L’attention, le chemin de la non-mort

Pour compléter l’enseignement d’hier à propos de la marche, signalons qu’il faut pratiquer une attention générale aux pas pour tous les déplacements en dehors de la méditation en marche formelle. Il s’agit d’une attention moins détaillée. On adopte une allure normale. Au lever, on peut pratiquer ainsi 30 ou 45 minutes afin d’être à l’aise physiquement. On note seulement « marcher ».

Afin d’inspirer les yogis, je vais réciter une stance du Buddha:

appamādo amatapadaṃ, pamādo maccuno padaṃ.
appamattā na mīyanti, ye pamattā yathā matā.
L’attention est le chemin de la non-mort, l’inattention, celui de la mort.
Celui qui est attentif ne meurt pas et celui qui est inattentif est comme mort.

La naissance (jāti), le vieillissement (jarā), la maladie (vyādhi), la mort (maraṇa) sont inévitables, comme l’a enseigné le Buddha, sauf si on atteint nibbāna. À travers la compréhension du corps et de l’esprit, la sagesse, on peut y parvenir. C’est le sens de cette stance. Pour y parvenir, il faut être attentif aux cinq agrégats ou, en bref, au corps et à l’esprit.

Kāyānupassanā, l’observation du corps, porte sur toutes les actions physiques. À l’assise, les yogis ne bougent pas mais peuvent voir le mouvement de l’abdomen. Les débutants, s’ils ont beaucoup de douleurs, doivent bouger. Lorsque l’attention sera mûre, on pourra voir la nature du corps et de l’esprit, les apparitions et disparitions, l’impermanence, la souffrance et le non-soi. C’est la vue juste (sammā diṭṭhi) qui permettra de réaliser l’illumination. Il faut prêter attention aussi aux activités quotidiennes et ne pas penser « après l’assise, je vais me relaxer ». Il faut au contraire emporter l’attention avec soi. Même lorsque l’on se repose, il faut être attentif aux mouvements et à la posture. Lorsqu’on ouvre les yeux, il faut le noter.
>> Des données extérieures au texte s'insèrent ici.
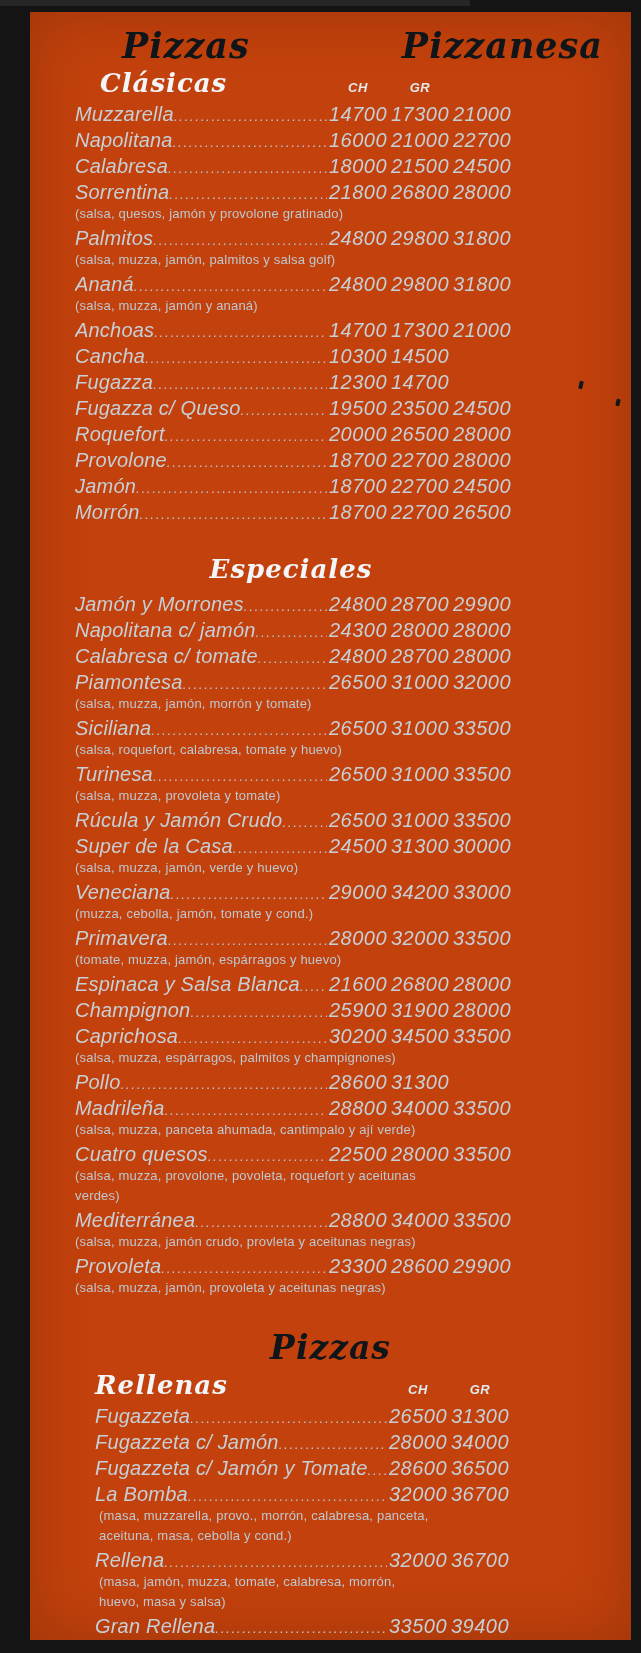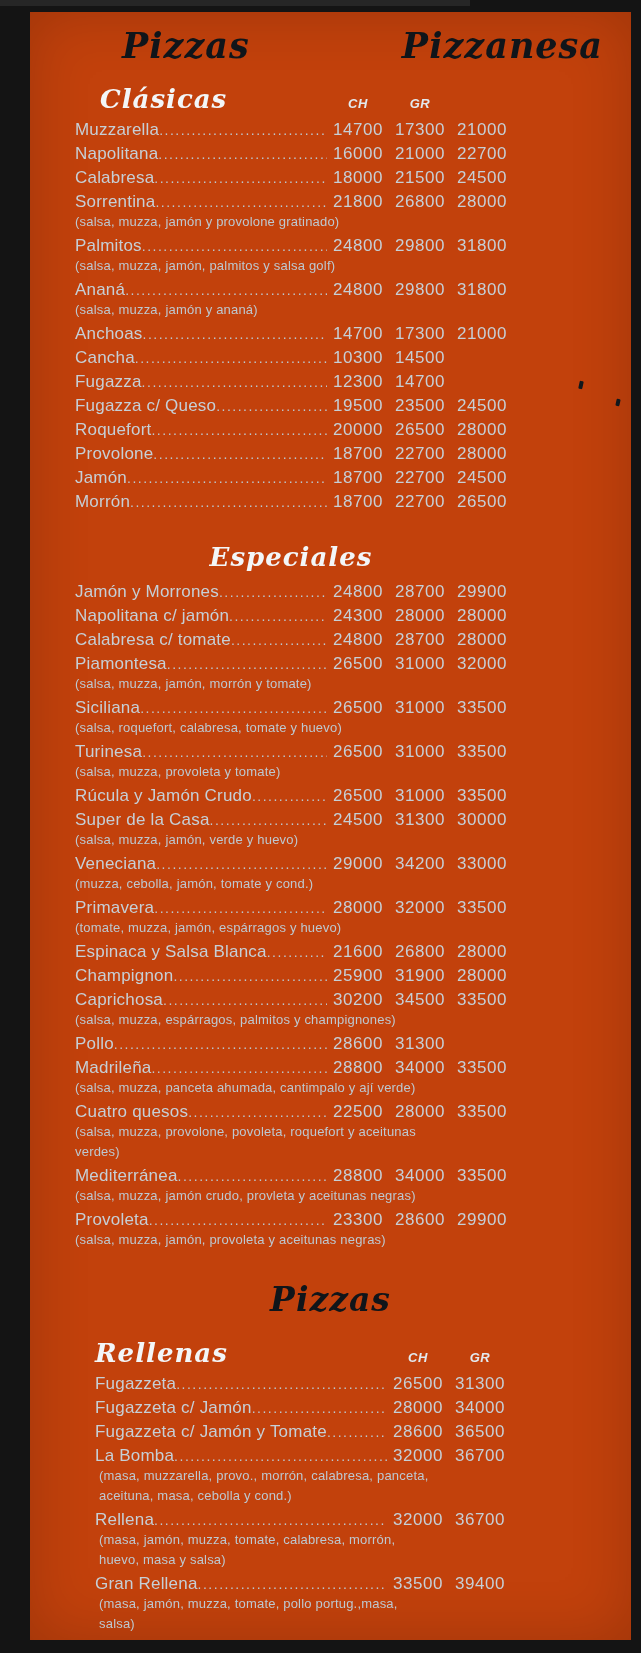"Clásicas" .subtitle-row { margin-top: 16px -> 0 }
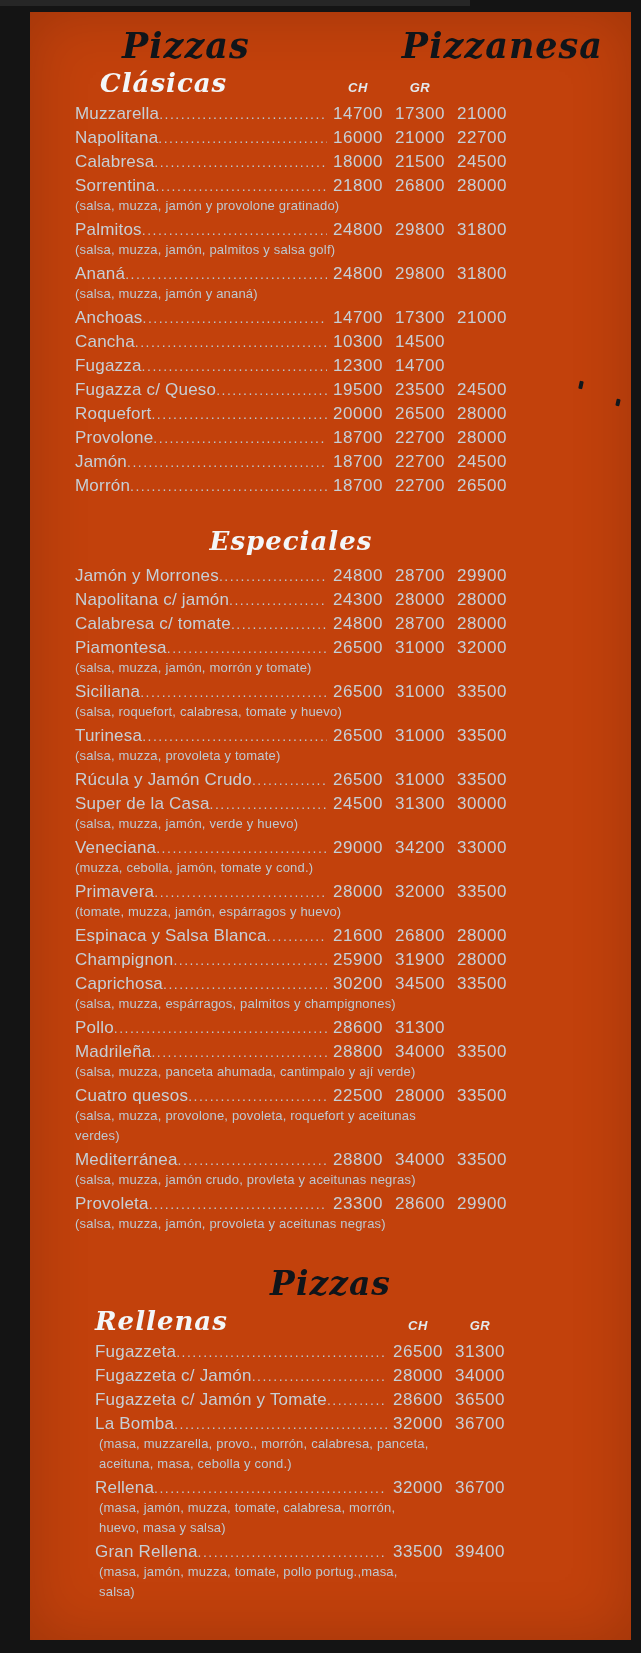"Muzzarella" .row { align-items: flex-end -> flex-start; font-size: 17px -> 20px; font-style: none -> italic }
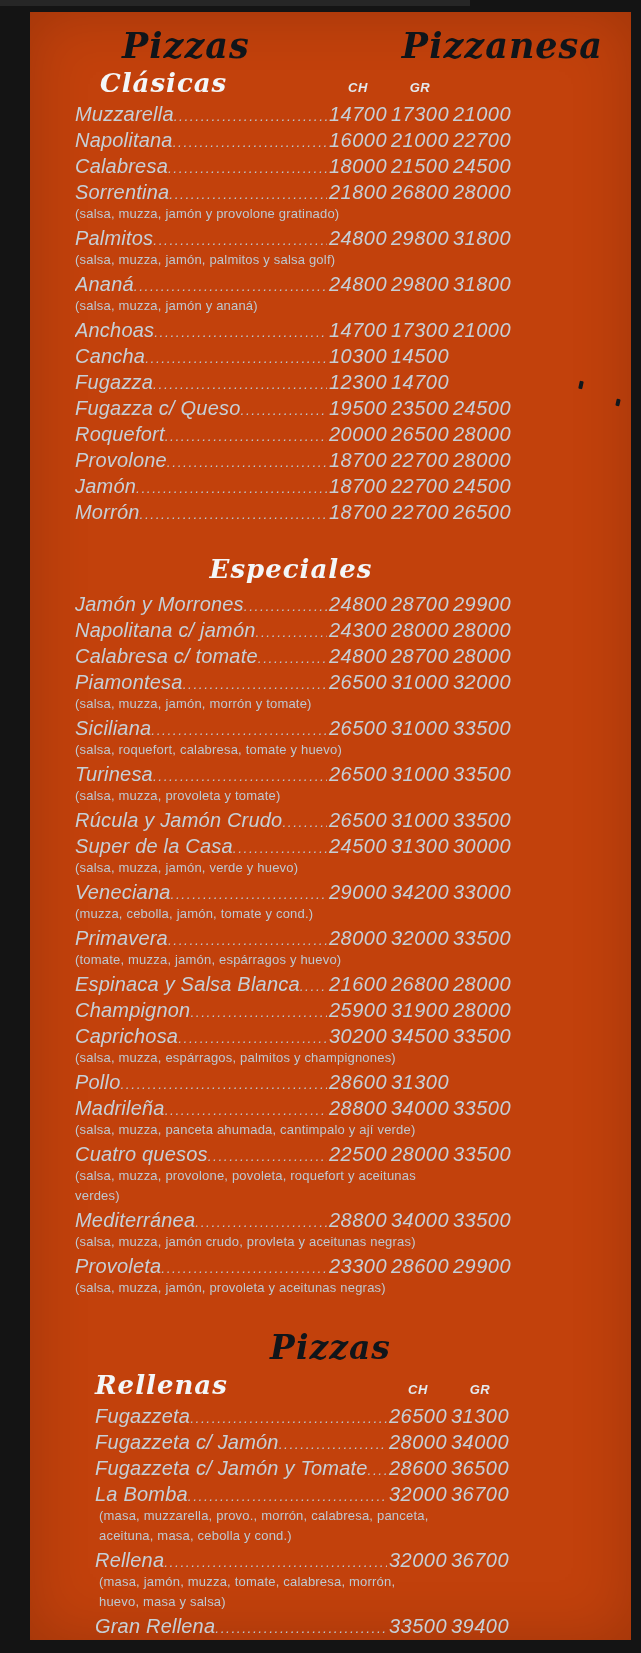"(salsa, muzza, jamón y provolone" div.desc { text: muzza -> quesos }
Lorsqu’on est à la salle de bain, il faut noter aussi.

Vedanānupassanā, c’est l’observation des ressentis. Après quelque temps, des ressentis désagréables peuvent apparaître: douleurs, engourdissements, raideurs, duretés, etc. À ce moment-là, il faut observer directement la sensation douloureuse et oublier l’abdomen. C’est aussi le sens de « appamādo amatapadaṃ ». On peut voir les douleurs clairement et à fond et développer la compréhension, paññā. Les ressentis aussi sont impermanents (anicca), insatisfaisants (dukkha) et impersonnels (anatta). De cette façon aussi, nous atteindrons l’illumination. L’arhat a complètement échappé à la souffrance. Une fois que les yogis ont compris et voient clairement anicca, ils comprennent automatiquement aussi dukkha et anatta. Essayez de vous montrer patients face aux douleurs. Il faut les voir comme de bons amis qui permettent d’échapper à la souffrance et à la mort. Un esprit concentré (samādhi) permet de voir des objets très subtils ou menus, de façon très claire. Mahasi Sayadaw a dit que la patience menait au nibbāna. Lorsque l’esprit se concentre sur la douleur, celle-ci pourrait s’accroître. Le yogi pourrait voir différentes qualités de la douleur. Il pourrait la voir s’atténuer ou alors, rester stable. Parfois, il note la douleur à un endroit et elle réapparaît à un autre. Cela correspond à des qualités d’attention différentes mais cela montre que celle-ci s’améliore et devient continue. Si elle était interrompue, on ne pourrait pas voir tout cela. Il ne faut donc pas se décourager. Si on parvient à tenir une heure de méditation assise, la confiance va nous gagner et on sera moins découragé par les douleurs. C’est déjà un type de progrès. On a développé une forme d’énergie mentale.